Нетрудно догадаться, что во время этого долгого плавания пассажиры досыта наговорились о предстоящем серьезном деле, о своем необыкновенном путешествии и его предположительных результатах. К дядюшке Антиферу вместе с телесным здоровьем вернулась и его обычная самоуверенность. Широко расставив ноги, оглядывая испытующим взором горизонт, он твердо шагал по палубе и, говоря по правде, тщетно хотел увидеть на спокойном лице своего друга хоть какой-нибудь признак упорно не появлявшейся морской болезни. Не выдержав, он начинал разговор:
- Ну, каков океан?..
- Очень много воды, старина.
- Да... немного больше, чем в твоем Рансе!..
- Несомненно. Но у реки есть тоже своя прелесть... не стоит пренебрегать ею...
- Я и не пренебрегаю, лодочник... я ее презираю...
- По-моему, дядя, - вмешался Жюэль, - ничто не заслуживает презрения, и река имеет свою ценность...
- Так же, как и остров, - добавил Жильдас Трегомен.
При этих словах дядюшка Антифер навострил уши - было затронуто его самое чувствительное место.
- Конечно, - закричал он, - есть острова, которые смело можно назвать первостепенными!.. Мой, например!
Это притяжательное местоимение указывало на работу, происходившую в мозгу бретонца; ему уже казалось, что остров в Оманском заливе принадлежал ему всегда, а не перешел в его собственность по наследству.
- Кстати, по поводу моего острова, - продолжал он, - ты не забываешь, Жюэль, ежедневно проверять хронометр?..
- Конечно, дядя. Мне редко приходилось встречать такой превосходный механизм!
- А секстант?..
- Будьте спокойны, он не хуже хронометра.
- Что и говорить, за них немало уплачено!
- Если они должны принести сто миллионов, - ловко вставил рассудительный Трегомен, - стоит ли обращать внимание на такие пустяки?..
- Это ты хорошо сказал, лодочник!
И в самом деле, с ценою не считались. Хронометр был выполнен в мастерских Брегета[100], нужно ли говорить, что это был превосходный инструмент! Что касается секстанта, то он не уступал хронометру и при умелом обращении мог показывать угол с точностью до одной секунды. А уж по части обращения с инструментами можно было всецело положиться на молодого капитана. Хронометр и секстант помогут ему с абсолютной точностью определить положение острова.

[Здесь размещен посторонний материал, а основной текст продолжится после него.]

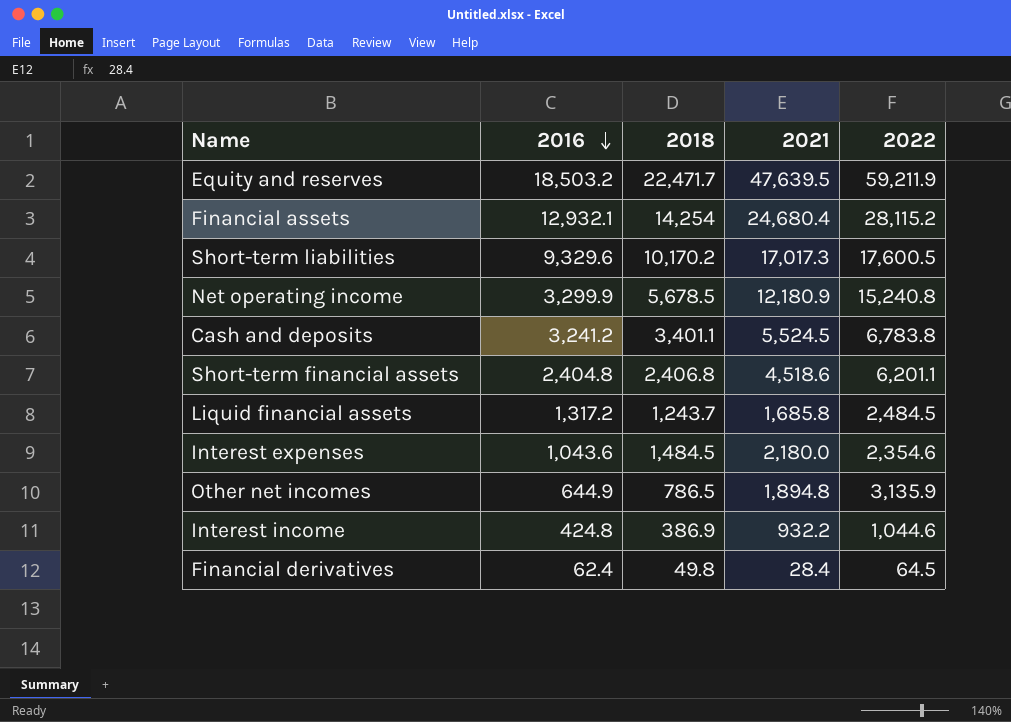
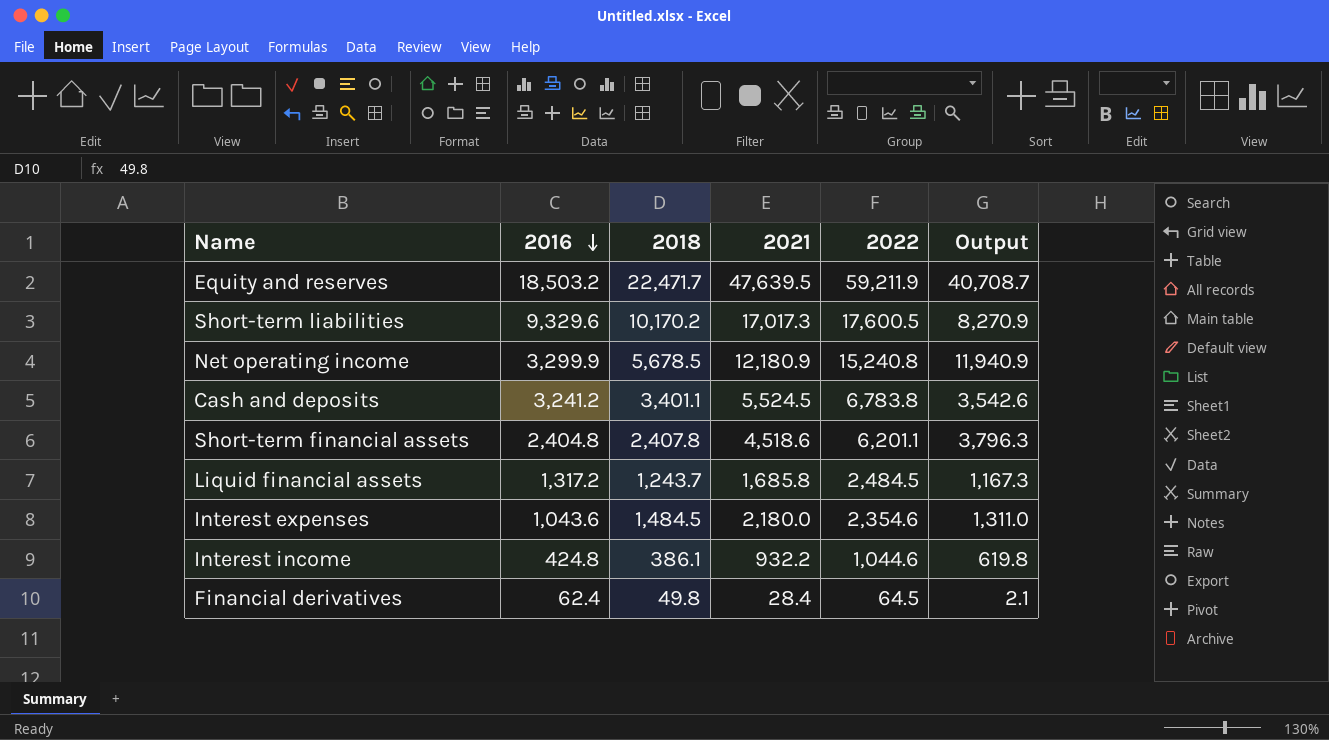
column Output | formula: none -> [2022] - [2016]
row Financial assets: 12,932.1 | 14,254 | 24,680.4 | 28,115.2 -> none
row Other net incomes: 644.9 | 786.5 | 1,894.8 | 3,135.9 -> none
Short-term financial assets | 2018: 2,406.8 -> 2,407.8
Interest income | 2018: 386.9 -> 386.1

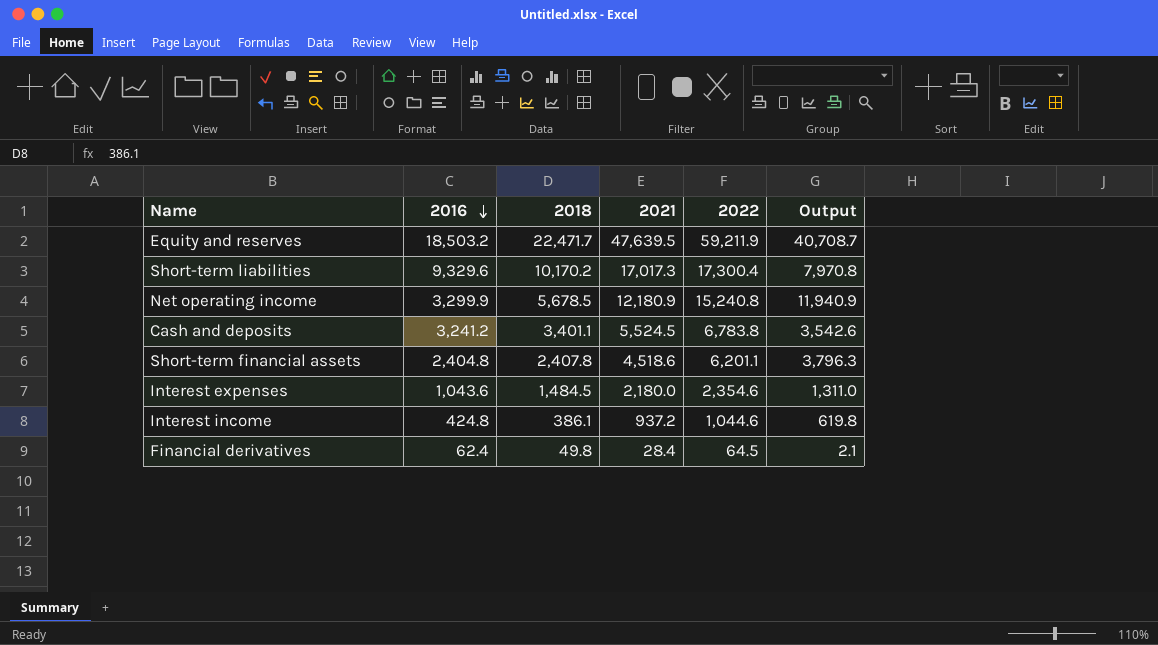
row Liquid financial assets: 1,317.2 | 1,243.7 | 1,685.8 | 2,484.5 | 1,167.3 -> none
Short-term liabilities | 2022: 17,600.5 -> 17,300.4
Short-term liabilities | Output: 8,270.9 -> 7,970.8
Interest income | 2021: 932.2 -> 937.2

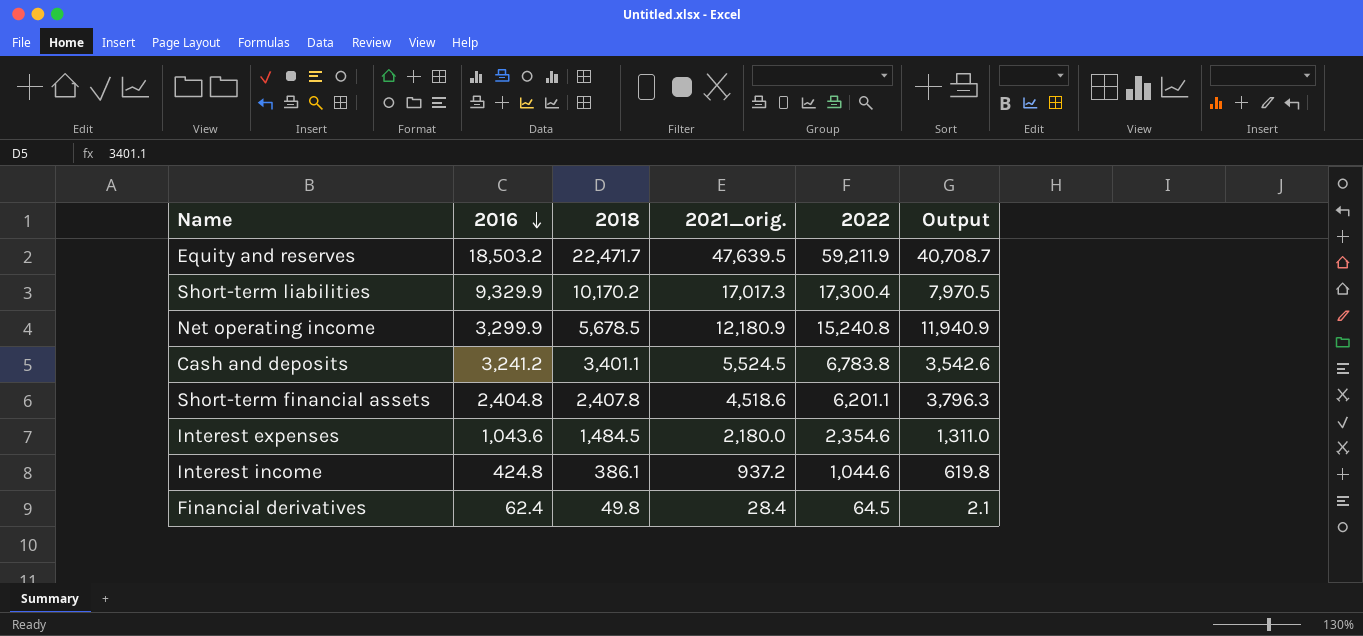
column name: 2021 -> 2021_orig.
Short-term liabilities | 2016: 9,329.6 -> 9,329.9
Short-term liabilities | Output: 7,970.8 -> 7,970.5

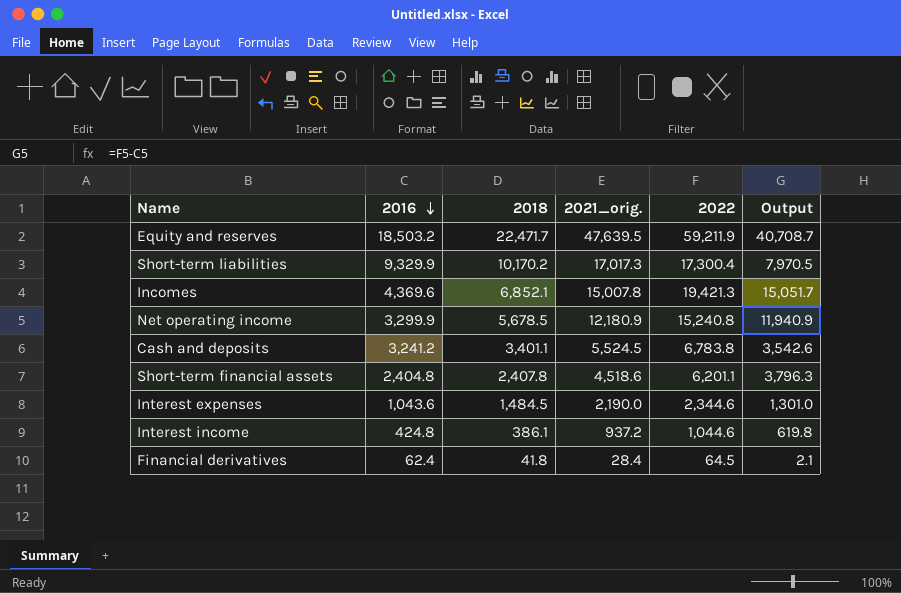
row Incomes: none -> 4,369.6 | 6,852.1 | 15,007.8 | 19,421.3 | 15,051.7
Interest expenses | 2021_orig.: 2,180.0 -> 2,190.0
Interest expenses | 2022: 2,354.6 -> 2,344.6
Interest expenses | Output: 1,311.0 -> 1,301.0
Financial derivatives | 2018: 49.8 -> 41.8

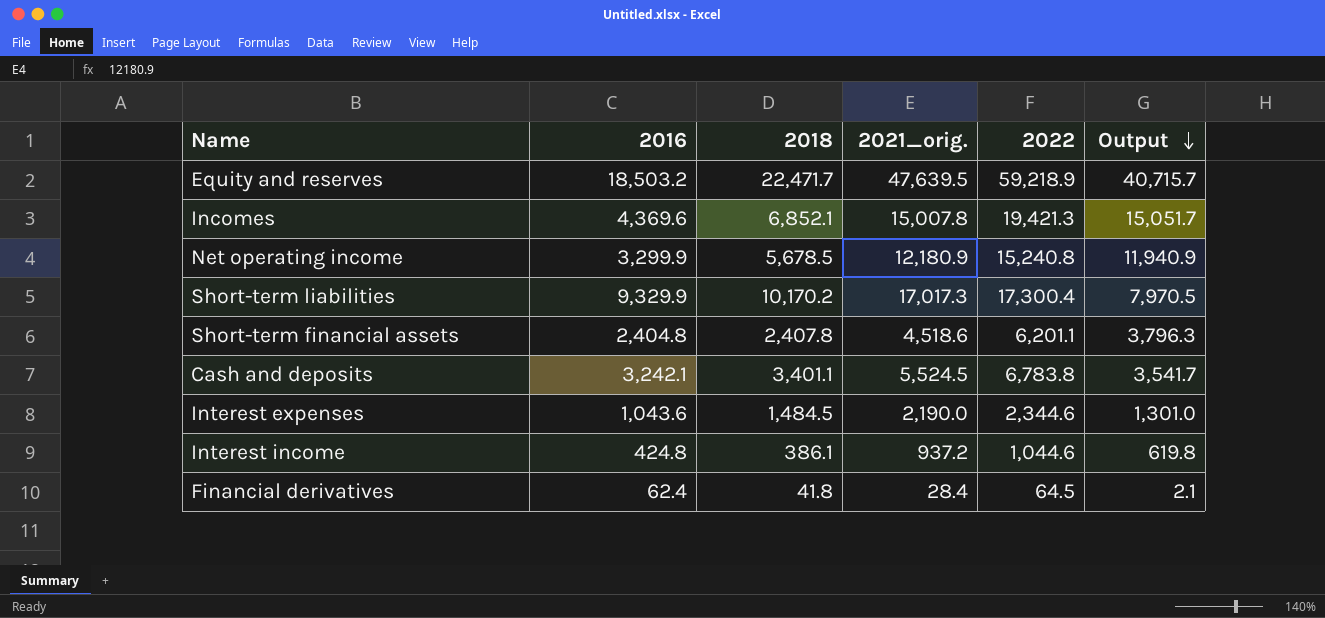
row order: 2016 descending -> Output descending
Equity and reserves | 2022: 59,211.9 -> 59,218.9
Equity and reserves | Output: 40,708.7 -> 40,715.7
Cash and deposits | 2016: 3,241.2 -> 3,242.1
Cash and deposits | Output: 3,542.6 -> 3,541.7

Но если дядюшка Антифер и его спутники имели все основания доверять этим точным инструментам, то, наоборот, к душеприказчику Камильк-паши, Бен-Омару, они испытывали вполне понятное недоверие. Они часто об этом беседовали, и однажды дядя сказал своему племяннику:
- Не нравится мне этот Омар. Надо за ним внимательнее следить!
- Кто знает, увидим ли мы его в Суэце?.. - с сомнением спросил Трегомен.